*Requirement:* Copy out the data below from the line containing "html: none ->" to the line containing "font-family: none ->", both lines included, with all images left out.

*The records:*
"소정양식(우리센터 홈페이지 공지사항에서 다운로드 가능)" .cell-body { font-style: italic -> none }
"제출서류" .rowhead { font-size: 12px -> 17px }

==

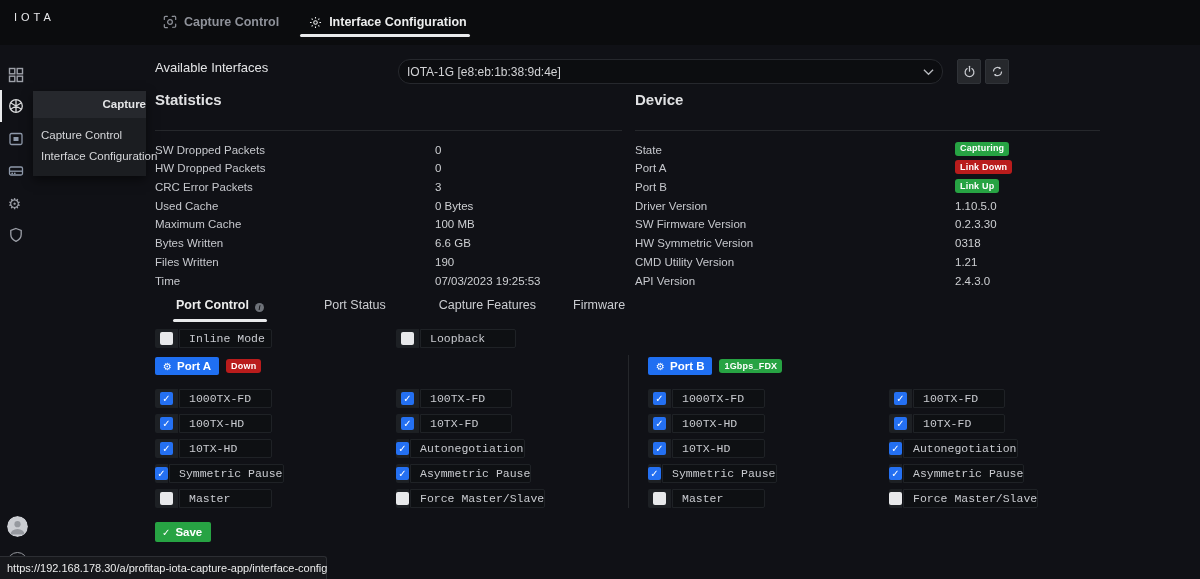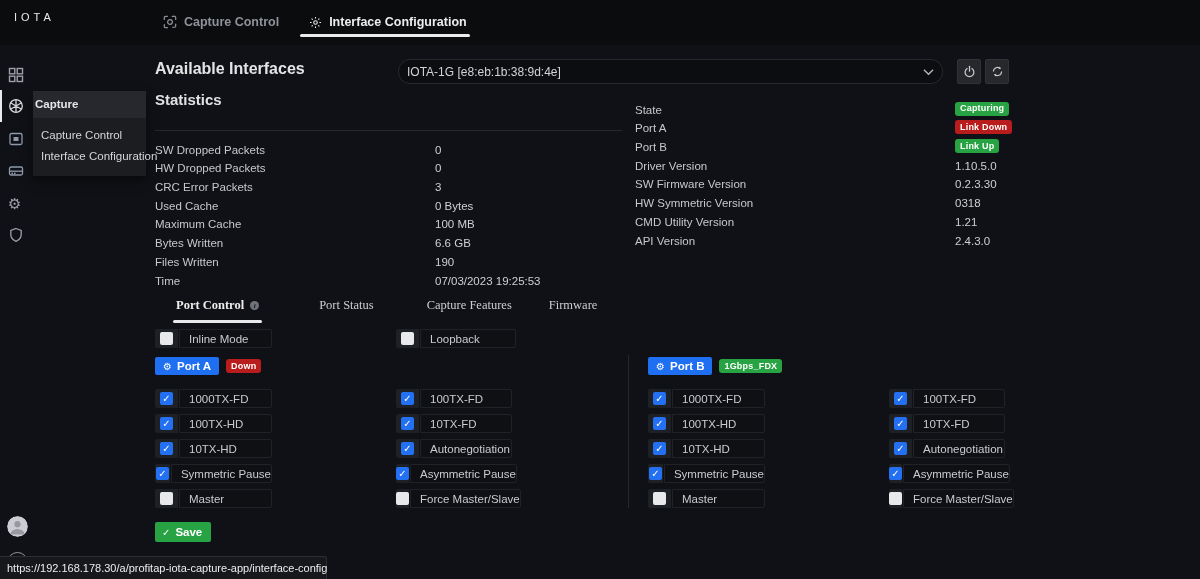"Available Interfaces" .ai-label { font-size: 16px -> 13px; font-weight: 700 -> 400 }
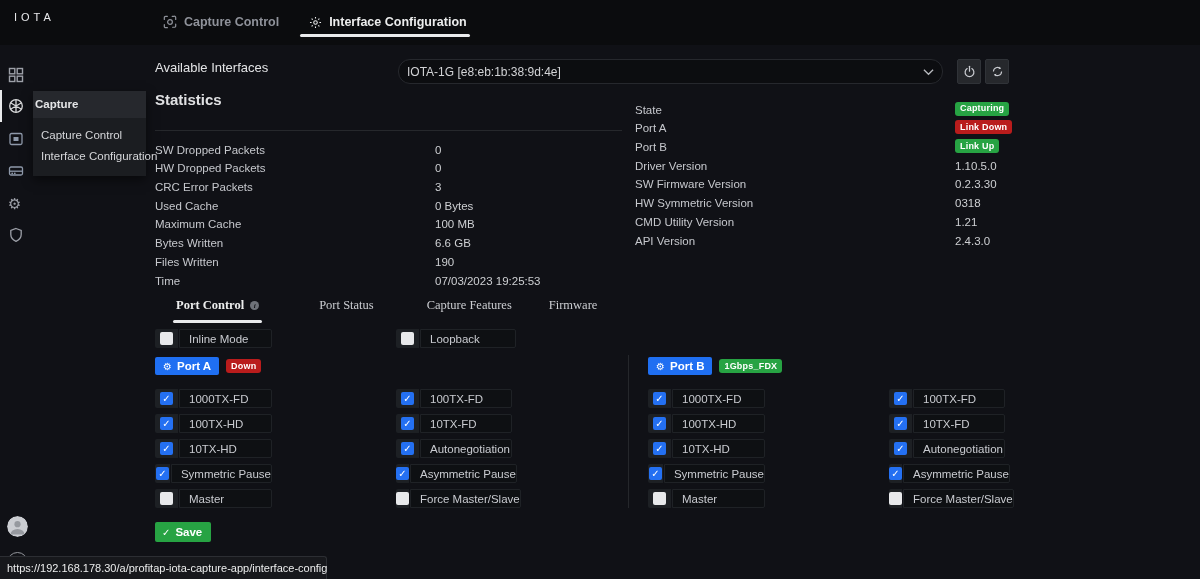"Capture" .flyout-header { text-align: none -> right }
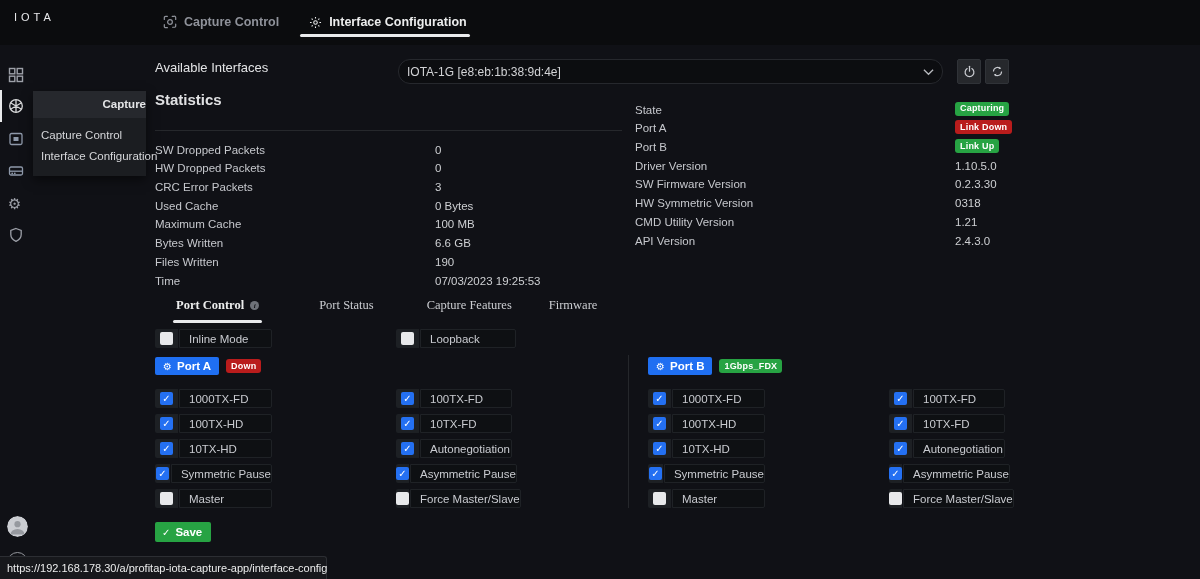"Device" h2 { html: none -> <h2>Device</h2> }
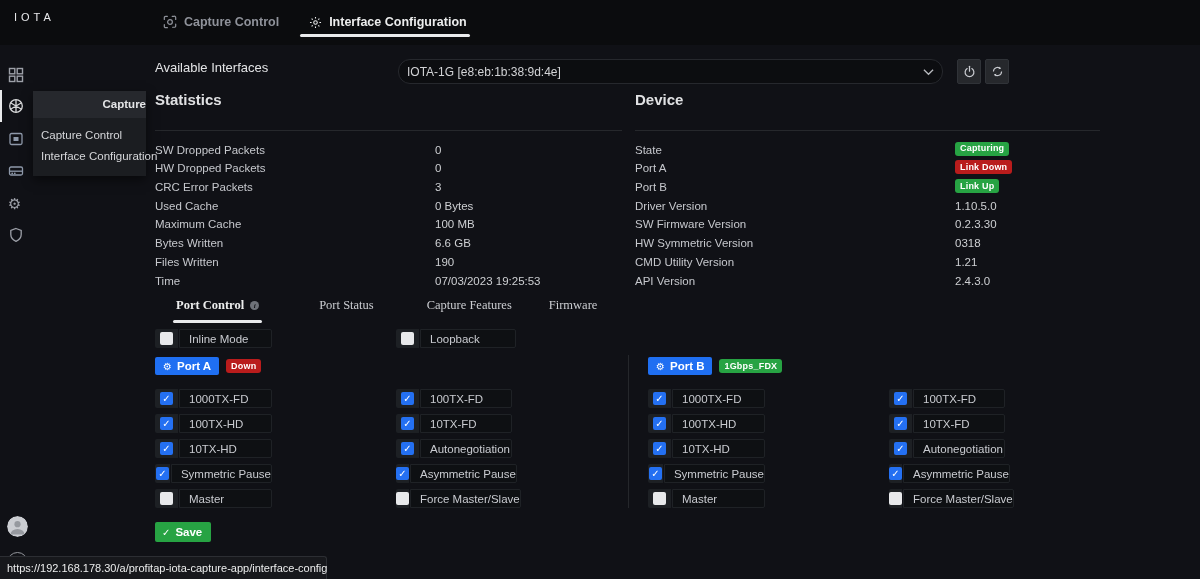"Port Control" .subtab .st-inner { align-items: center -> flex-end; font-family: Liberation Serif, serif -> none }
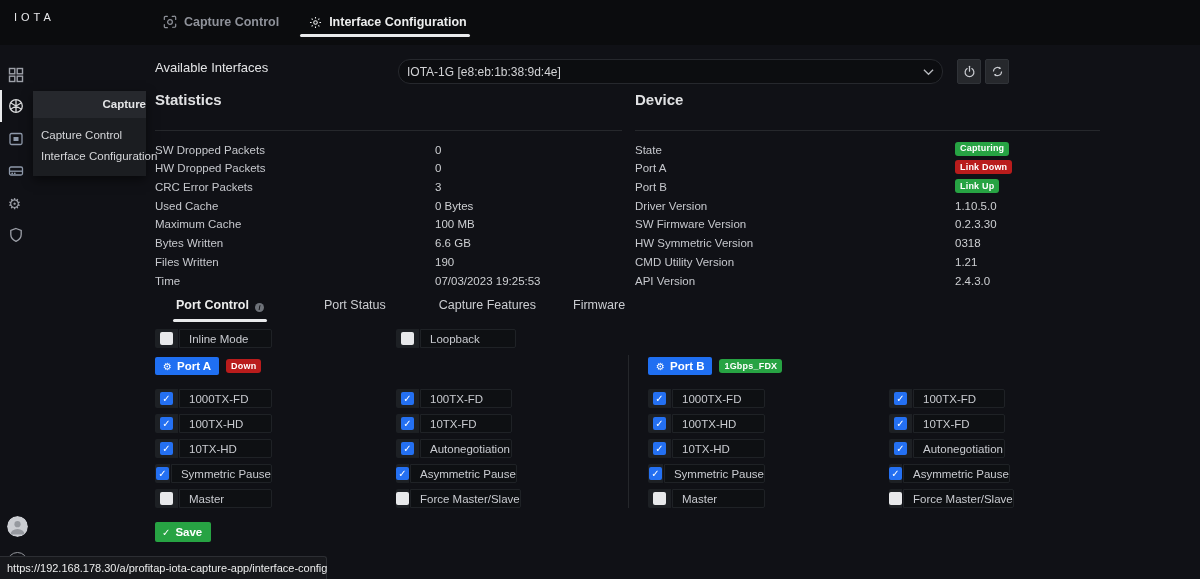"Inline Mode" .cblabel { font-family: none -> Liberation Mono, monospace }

*Answer to the problem:*
"Device" h2 { html: none -> <h2>Device</h2> }
"Port Control" .subtab .st-inner { align-items: center -> flex-end; font-family: Liberation Serif, serif -> none }
"Inline Mode" .cblabel { font-family: none -> Liberation Mono, monospace }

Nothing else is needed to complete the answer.